### Data
========================================

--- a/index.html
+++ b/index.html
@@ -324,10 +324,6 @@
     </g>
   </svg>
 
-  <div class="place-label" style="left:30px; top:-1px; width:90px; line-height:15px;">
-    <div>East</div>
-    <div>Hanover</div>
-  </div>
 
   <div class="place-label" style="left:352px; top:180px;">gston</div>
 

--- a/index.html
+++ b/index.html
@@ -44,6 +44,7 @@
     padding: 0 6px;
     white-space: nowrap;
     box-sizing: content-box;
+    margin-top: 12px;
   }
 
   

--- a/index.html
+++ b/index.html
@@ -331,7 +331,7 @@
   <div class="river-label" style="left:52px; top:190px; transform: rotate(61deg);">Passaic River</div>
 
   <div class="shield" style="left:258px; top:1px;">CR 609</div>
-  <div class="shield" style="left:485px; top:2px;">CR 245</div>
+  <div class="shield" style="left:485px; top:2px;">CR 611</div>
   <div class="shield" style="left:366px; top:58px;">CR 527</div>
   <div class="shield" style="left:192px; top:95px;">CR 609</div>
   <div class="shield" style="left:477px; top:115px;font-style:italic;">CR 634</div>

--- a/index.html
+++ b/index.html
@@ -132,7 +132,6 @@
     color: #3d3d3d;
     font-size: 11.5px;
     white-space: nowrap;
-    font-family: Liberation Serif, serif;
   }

========================================

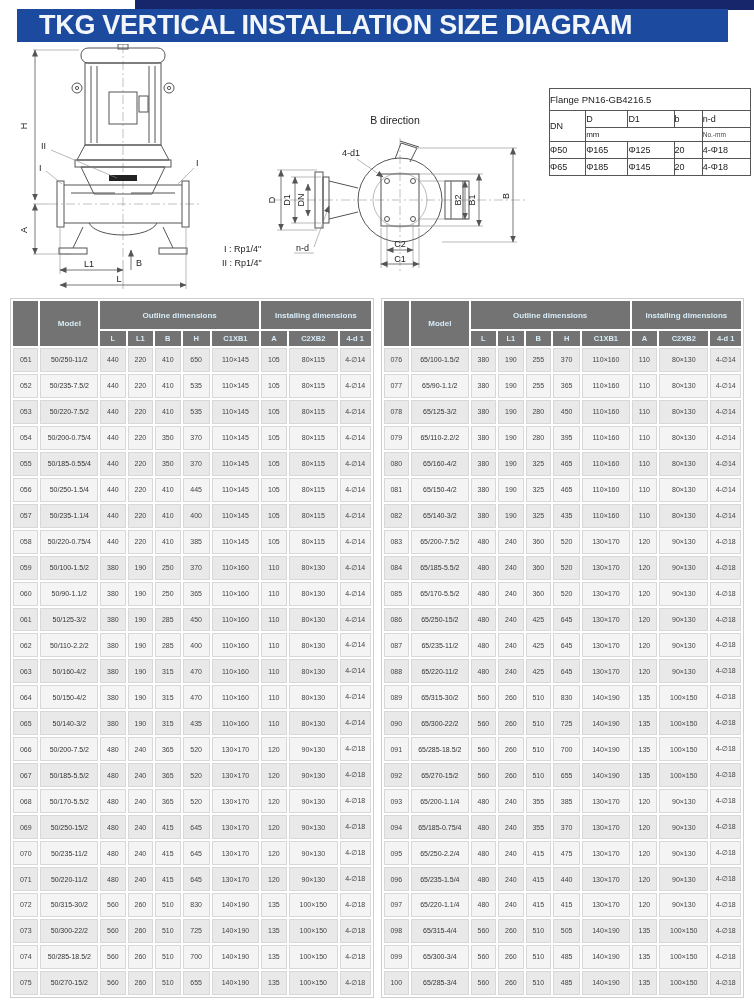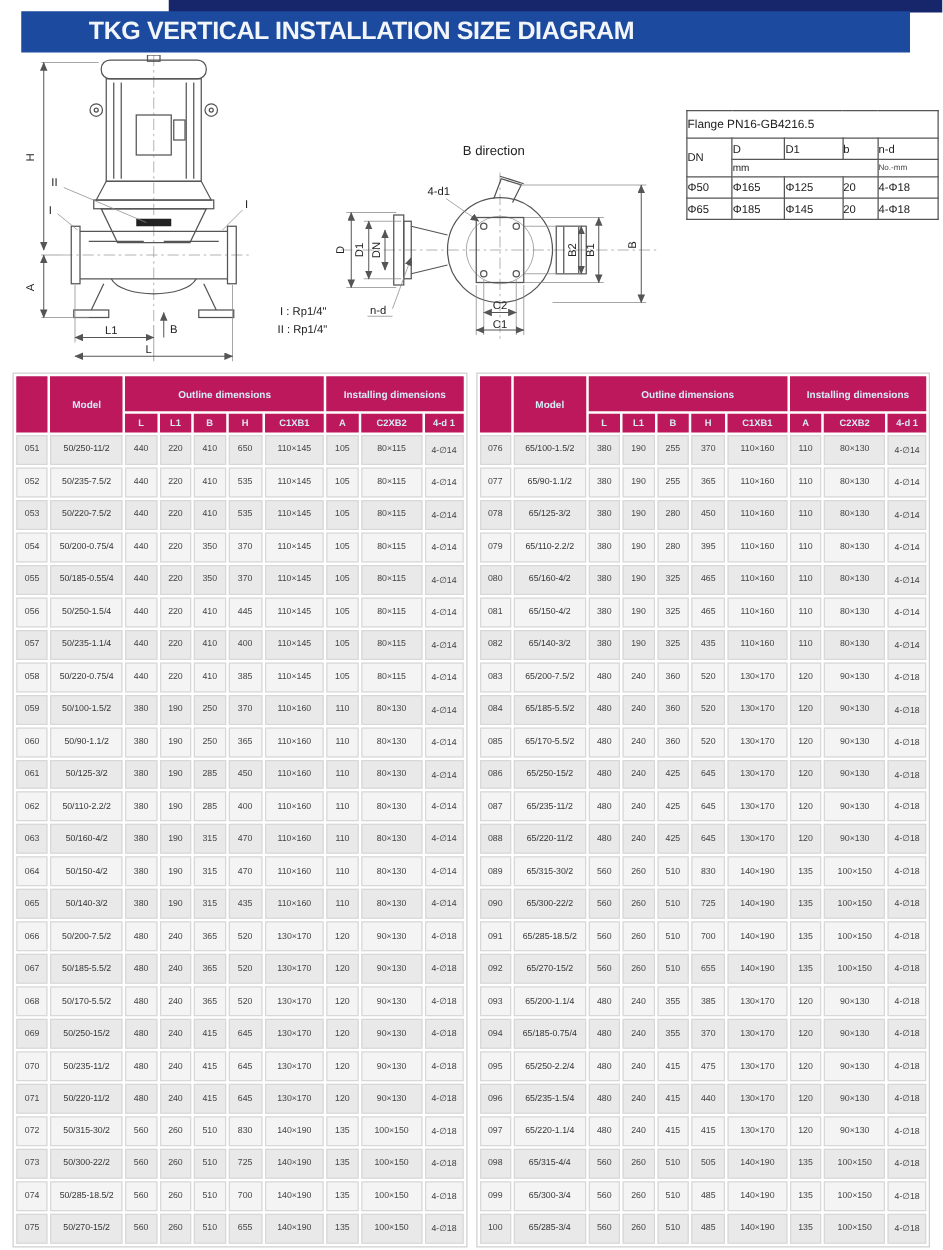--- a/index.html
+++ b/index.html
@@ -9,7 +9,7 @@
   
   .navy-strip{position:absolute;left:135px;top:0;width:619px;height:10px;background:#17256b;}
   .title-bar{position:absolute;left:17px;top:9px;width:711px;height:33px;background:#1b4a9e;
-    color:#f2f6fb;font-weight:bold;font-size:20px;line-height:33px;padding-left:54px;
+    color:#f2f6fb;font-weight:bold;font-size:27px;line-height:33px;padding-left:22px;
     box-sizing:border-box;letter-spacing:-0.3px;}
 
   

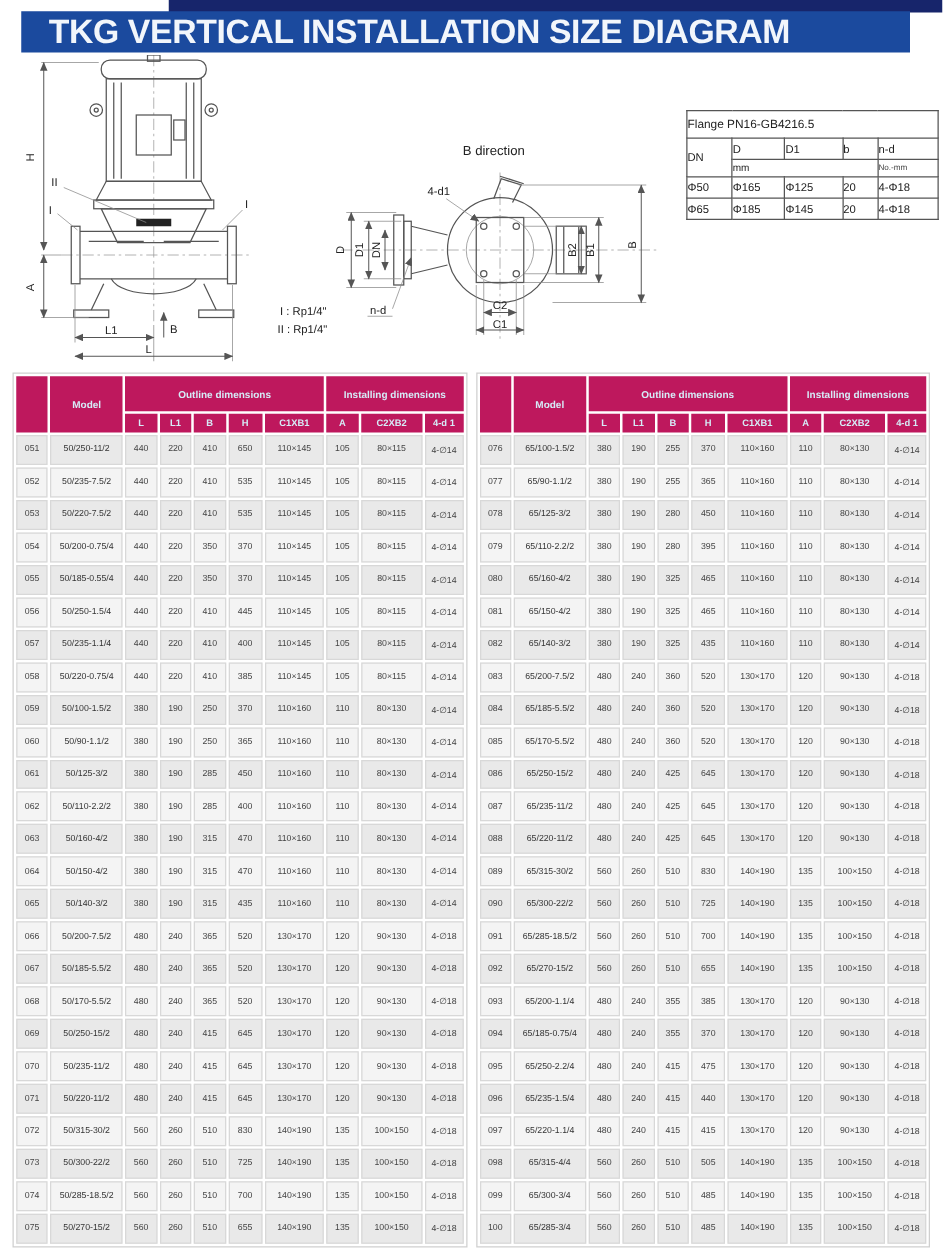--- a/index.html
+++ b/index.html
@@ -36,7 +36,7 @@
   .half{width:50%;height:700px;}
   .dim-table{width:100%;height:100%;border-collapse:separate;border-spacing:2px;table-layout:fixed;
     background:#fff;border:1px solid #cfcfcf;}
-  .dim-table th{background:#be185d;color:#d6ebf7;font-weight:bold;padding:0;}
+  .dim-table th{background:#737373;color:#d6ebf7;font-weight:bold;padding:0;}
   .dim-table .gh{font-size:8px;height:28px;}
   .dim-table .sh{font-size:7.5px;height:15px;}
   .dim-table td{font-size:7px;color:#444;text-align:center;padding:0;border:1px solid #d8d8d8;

========================================

### Instructions to follow
What belongs in the answer is each line of the listing that contains the word "label".

### Task response
-  <div class="place-label" style="left:30px; top:-1px; width:90px; line-height:15px;">
   <div class="place-label" style="left:352px; top:180px;">gston</div>
   <div class="river-label" style="left:52px; top:190px; transform: rotate(61deg);">Passaic River</div>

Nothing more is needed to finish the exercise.